In the records that follow, find each line containing "width" and copy it.
--- --- ---
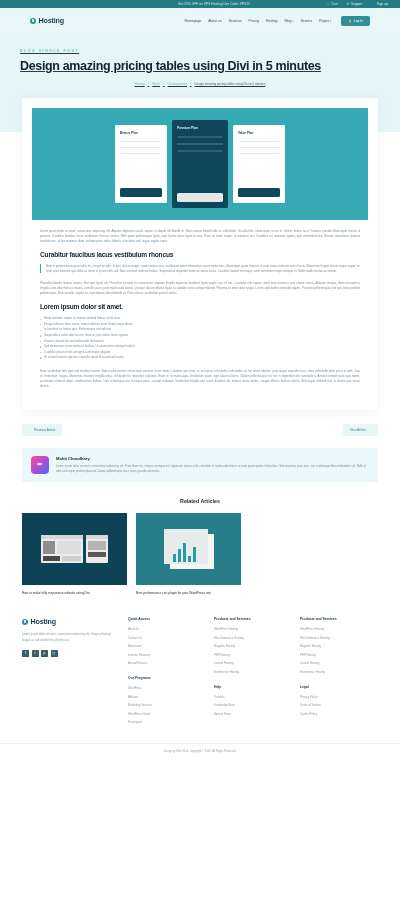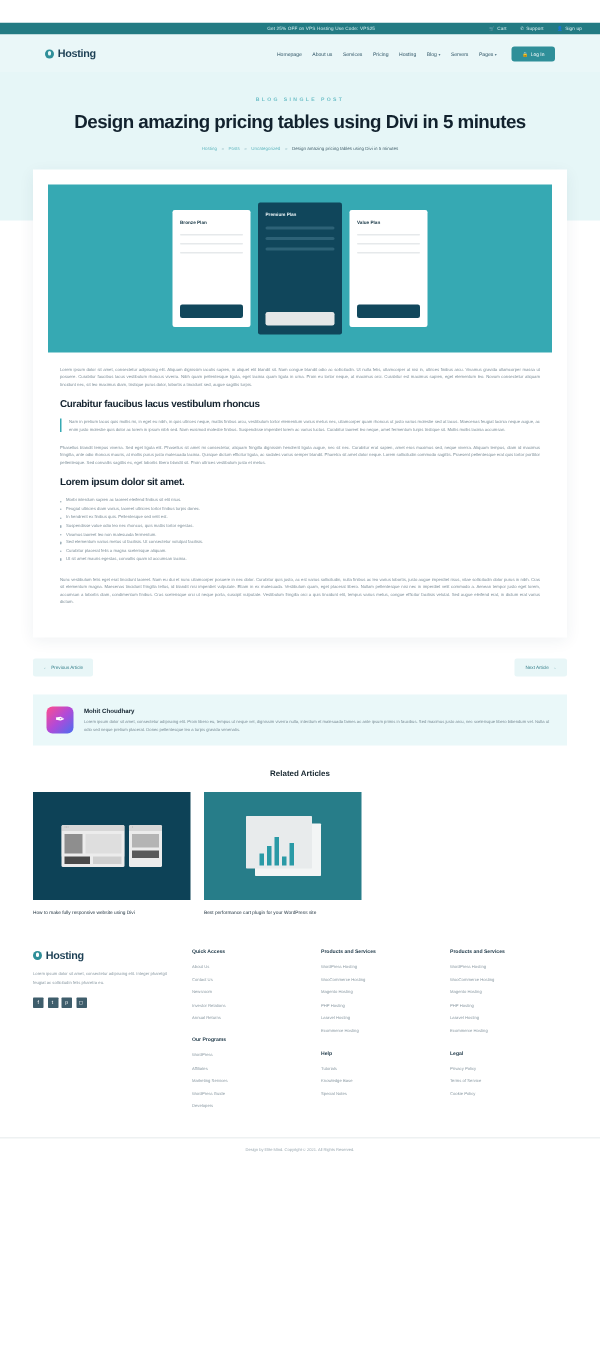--- a/index.html
+++ b/index.html
@@ -10,7 +10,7 @@
     color: #2b3a45;
     -webkit-font-smoothing: antialiased;
   }
-  .page { width: 400px; overflow: hidden; position: relative; margin-top: 15px; }
+  .page { width: 400px; overflow: hidden; position: relative; }
 
   
   .topbar {

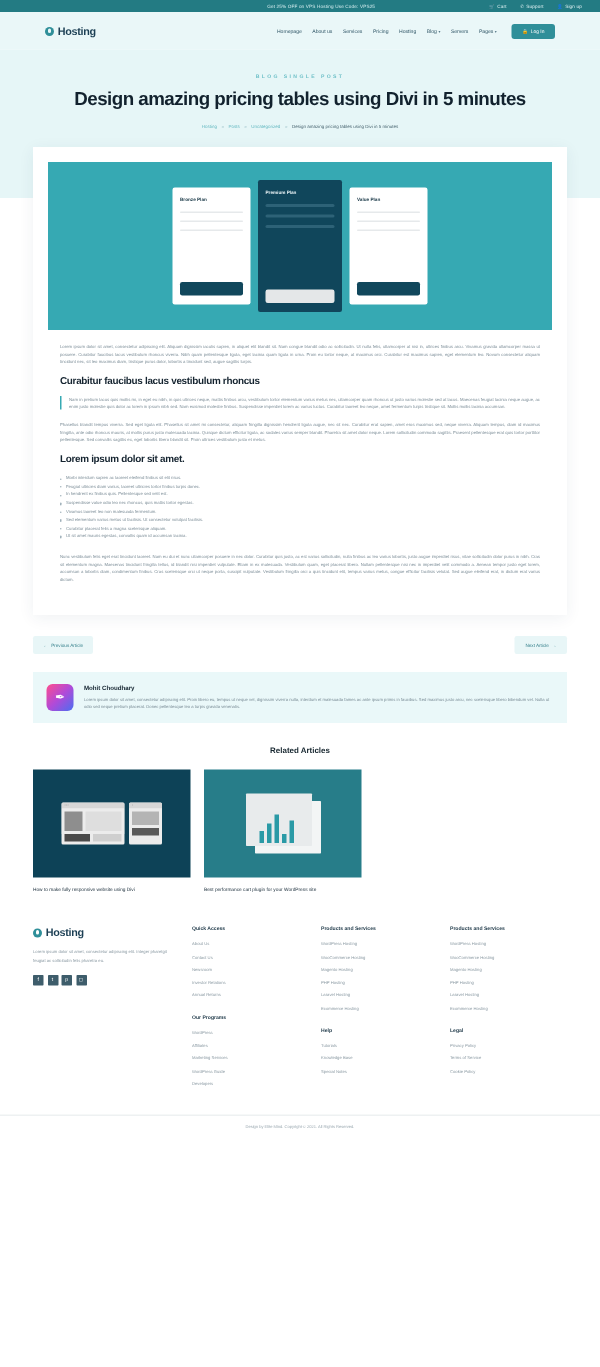--- a/index.html
+++ b/index.html
@@ -60,7 +60,8 @@
   .hero {
     background: #e6f6f7;
     padding: 16px 20px 46px;
-    text-align: center;
+    text-align: left;
+    text-decoration: underline;
   }
   .eyebrow {
     font-size: 3.4px; letter-spacing: 1.6px; color: #6fc0c8;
--- --- ---
Output below:
-  .page { width: 400px; overflow: hidden; position: relative; margin-top: 15px; }
+  .page { width: 400px; overflow: hidden; position: relative; }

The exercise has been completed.